### [Change detection data]
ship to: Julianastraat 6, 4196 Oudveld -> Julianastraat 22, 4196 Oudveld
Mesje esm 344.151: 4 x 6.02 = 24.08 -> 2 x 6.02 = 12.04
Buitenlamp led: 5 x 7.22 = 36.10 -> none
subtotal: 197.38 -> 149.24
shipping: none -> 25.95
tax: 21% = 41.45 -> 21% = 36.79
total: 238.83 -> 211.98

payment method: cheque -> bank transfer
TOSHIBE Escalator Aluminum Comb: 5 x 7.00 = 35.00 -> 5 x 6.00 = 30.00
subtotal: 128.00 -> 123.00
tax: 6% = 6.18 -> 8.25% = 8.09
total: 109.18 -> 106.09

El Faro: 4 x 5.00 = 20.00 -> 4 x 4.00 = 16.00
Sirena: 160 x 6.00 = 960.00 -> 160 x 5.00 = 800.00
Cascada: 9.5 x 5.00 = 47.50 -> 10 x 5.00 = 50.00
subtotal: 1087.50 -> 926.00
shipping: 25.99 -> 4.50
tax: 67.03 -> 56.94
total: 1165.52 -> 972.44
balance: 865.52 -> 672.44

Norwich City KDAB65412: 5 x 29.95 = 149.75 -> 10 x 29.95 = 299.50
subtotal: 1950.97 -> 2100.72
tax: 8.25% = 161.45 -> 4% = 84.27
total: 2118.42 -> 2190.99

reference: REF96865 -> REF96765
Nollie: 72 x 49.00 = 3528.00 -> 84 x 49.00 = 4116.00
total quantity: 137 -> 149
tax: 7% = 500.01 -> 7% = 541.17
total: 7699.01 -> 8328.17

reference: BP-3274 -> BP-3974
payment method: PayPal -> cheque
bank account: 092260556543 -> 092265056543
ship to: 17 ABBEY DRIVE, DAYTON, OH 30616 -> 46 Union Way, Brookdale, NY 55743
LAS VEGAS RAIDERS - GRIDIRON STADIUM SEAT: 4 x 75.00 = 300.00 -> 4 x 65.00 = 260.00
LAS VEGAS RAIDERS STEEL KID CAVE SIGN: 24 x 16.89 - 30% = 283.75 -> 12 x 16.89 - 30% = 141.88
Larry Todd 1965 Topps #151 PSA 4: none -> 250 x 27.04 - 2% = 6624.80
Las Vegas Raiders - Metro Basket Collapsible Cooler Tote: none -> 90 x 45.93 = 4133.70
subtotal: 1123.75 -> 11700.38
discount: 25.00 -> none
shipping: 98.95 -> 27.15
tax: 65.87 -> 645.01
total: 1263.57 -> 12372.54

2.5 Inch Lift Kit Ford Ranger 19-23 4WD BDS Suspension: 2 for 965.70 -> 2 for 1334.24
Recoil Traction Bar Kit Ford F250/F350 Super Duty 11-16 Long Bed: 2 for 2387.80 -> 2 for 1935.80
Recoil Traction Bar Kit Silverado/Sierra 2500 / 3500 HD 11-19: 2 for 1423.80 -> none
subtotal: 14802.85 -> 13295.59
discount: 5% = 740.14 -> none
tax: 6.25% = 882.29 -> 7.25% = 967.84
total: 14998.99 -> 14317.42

### [The problem]
Find the word "cheque" in the records. Copy every line it appears in.

### [Task output]
payment method: cheque -> bank transfer
payment method: PayPal -> cheque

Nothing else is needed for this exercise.